Just reaching out to find out if memory loss is normal. I suffered my trauma when I was 12 so I don't know if my brain decided that it was going to wire differently to a normal person. I read somewhere it was to do with the hippo campus (I've prob said that wrong coz all im picturing is a beast with half its head sticking out of water). I can remember the lead up to my trauma,the incident and after but when it happened my surroundings went black. The police took me to the scene and I couldn't give any extra info just "everything around me was black". Yeah great help that was! So I remember that from 25 years ago and I remember the night my partner past away. Again I remember the lead up,the event and pretty much every detail of that night and a few weeks after. Then everything after the funeral goes a bit blurry. It's like my life was on fast forward.

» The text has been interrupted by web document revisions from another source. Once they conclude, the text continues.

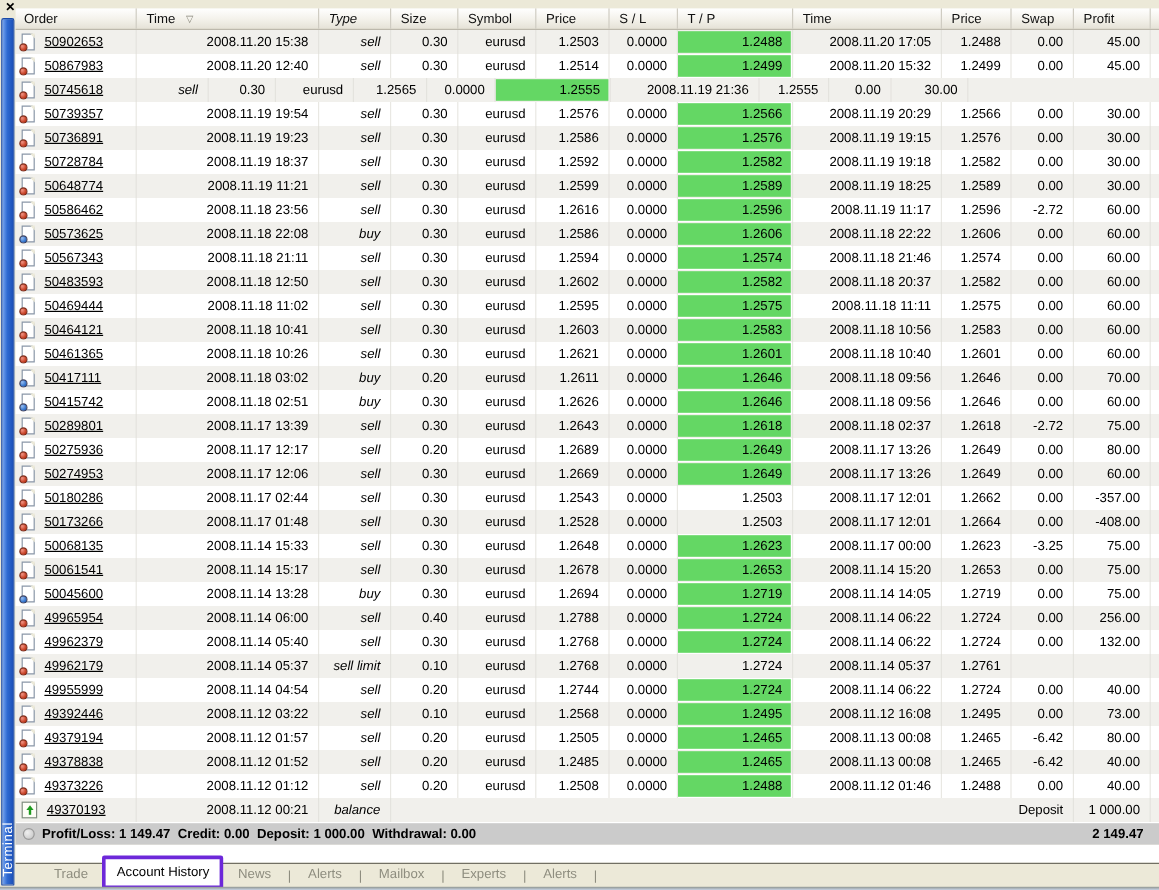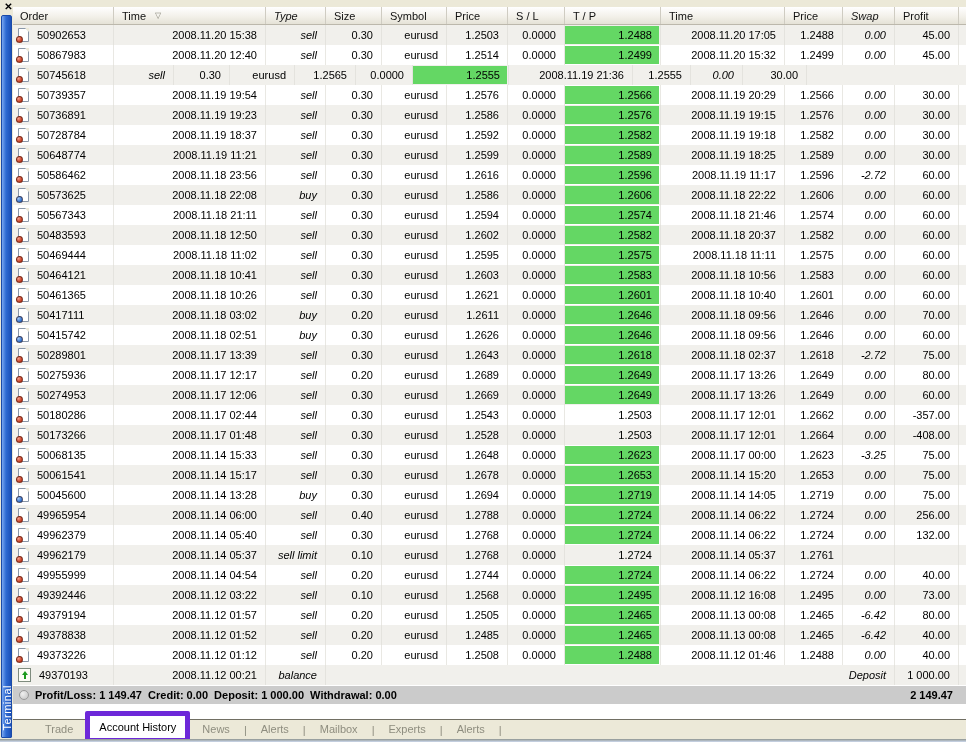"Swap" .c-swap { font-style: italic -> none }
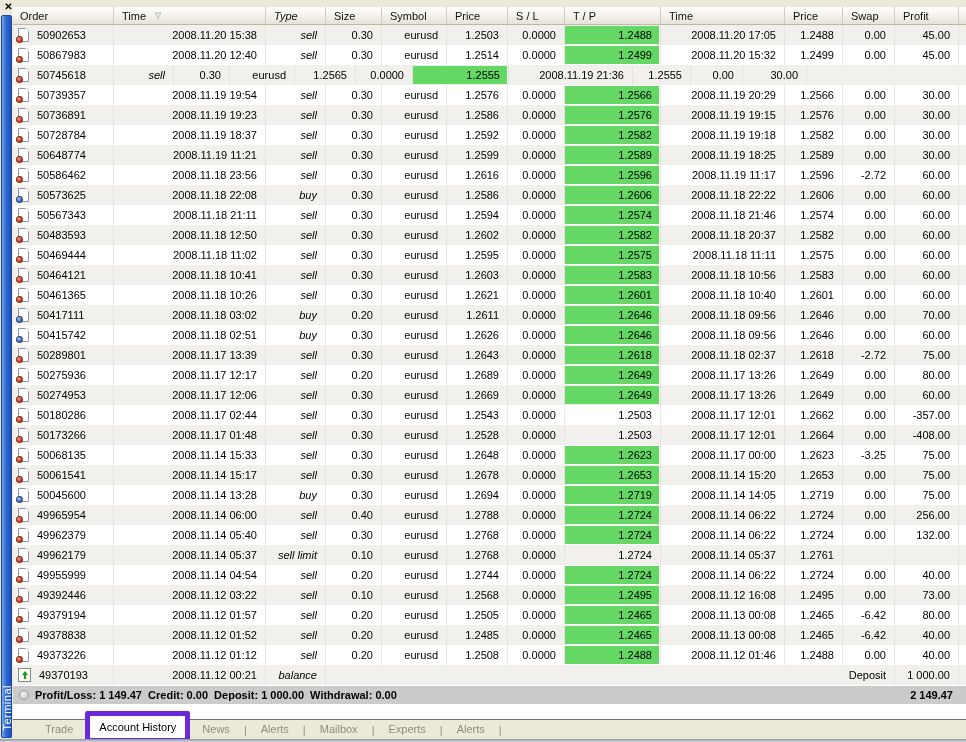"50902653" .order-num { text-decoration: none -> underline }
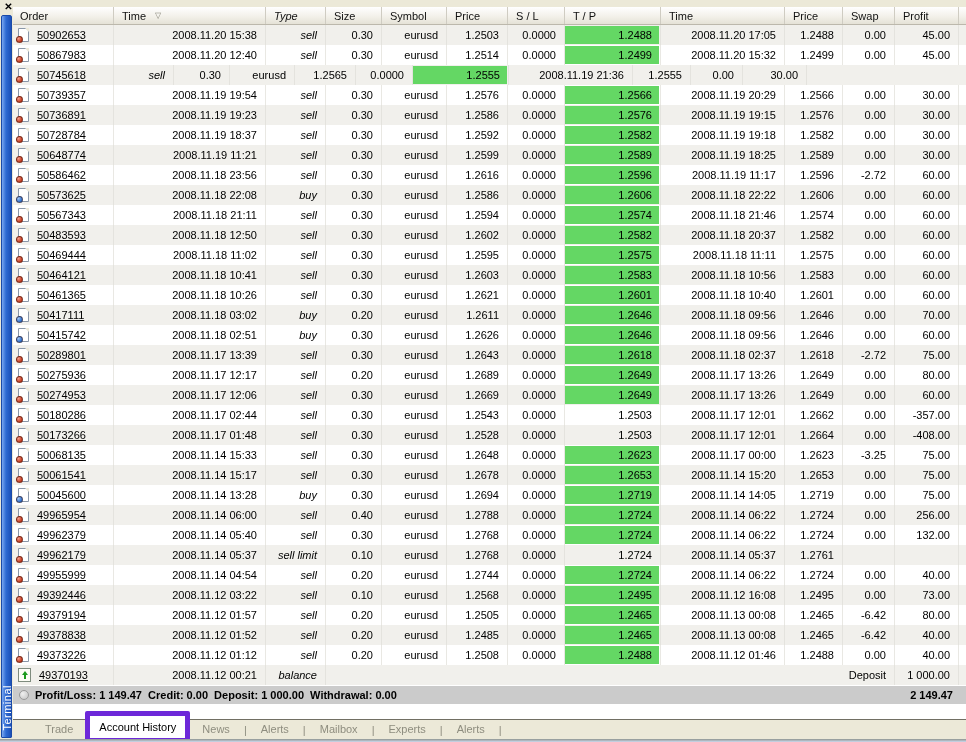"Account History" .tab.active { border: 5px solid #6d28d9 -> 3px solid #6d28d9 }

It's not just little things I forget but it's quite important things as well. Is this normal?

I also can't remember my partners face or voice.

I have photos of him but I always think that they are not what he looked like. Maybe its because I saw him at the chapel of rest I don't know. Could it be dissociation?

Before my mum goes to work she will ask me to do something or tell me shes popping somewhere after work and nine times out of ten I forget.

Its like a brain overload. Like my mind is to taken up with traumatic memorys that nothing else can go In so lt doesn't.

Anyone else feel like this or does it happen to you?
 
I can't remember the most traumatic things that happened to me when I was a child. I have before details and know the aftermath well, but as far as details of 'the moments' of trauma, I have a black void. It's like staring into a big empty black space. Nothing! Sometimes I find this frustrating as I wonder if remembering will somehow help me, and other times I am really relieved that I can't remember as my brain did what it was built to do and helped me forget. As an adult I have problems with remembering people's names, which as a teacher can be a bit tricky. I also have problems sometimes that I can't remember simple words. I find myself pointing at things and gesturing wildly until some kind soul fills in the blanks. I have acquired some coping strategies over the years, such as in most meetings at work I take copious notes to help me out and have learnt that my google calendar is my best friend.

Someone with a better understanding of the brain can give you more details I am sure, but I have been told that the hippocampus is the brain's filing system for memory and trauma kind of reorders and loses some of those files. I think it's safe to say that you are not alone in what you are experiencing. I hope this helps.
 
hey, with you as well in the memory gaps. From what I’ve read it is a regular/typical occurrence with trauma. Thanks for the smile with the hippo imagery, I won’t be embarrassed by sharing that I envision a hippo wearing a grad gown and cap when I think of hippo campus.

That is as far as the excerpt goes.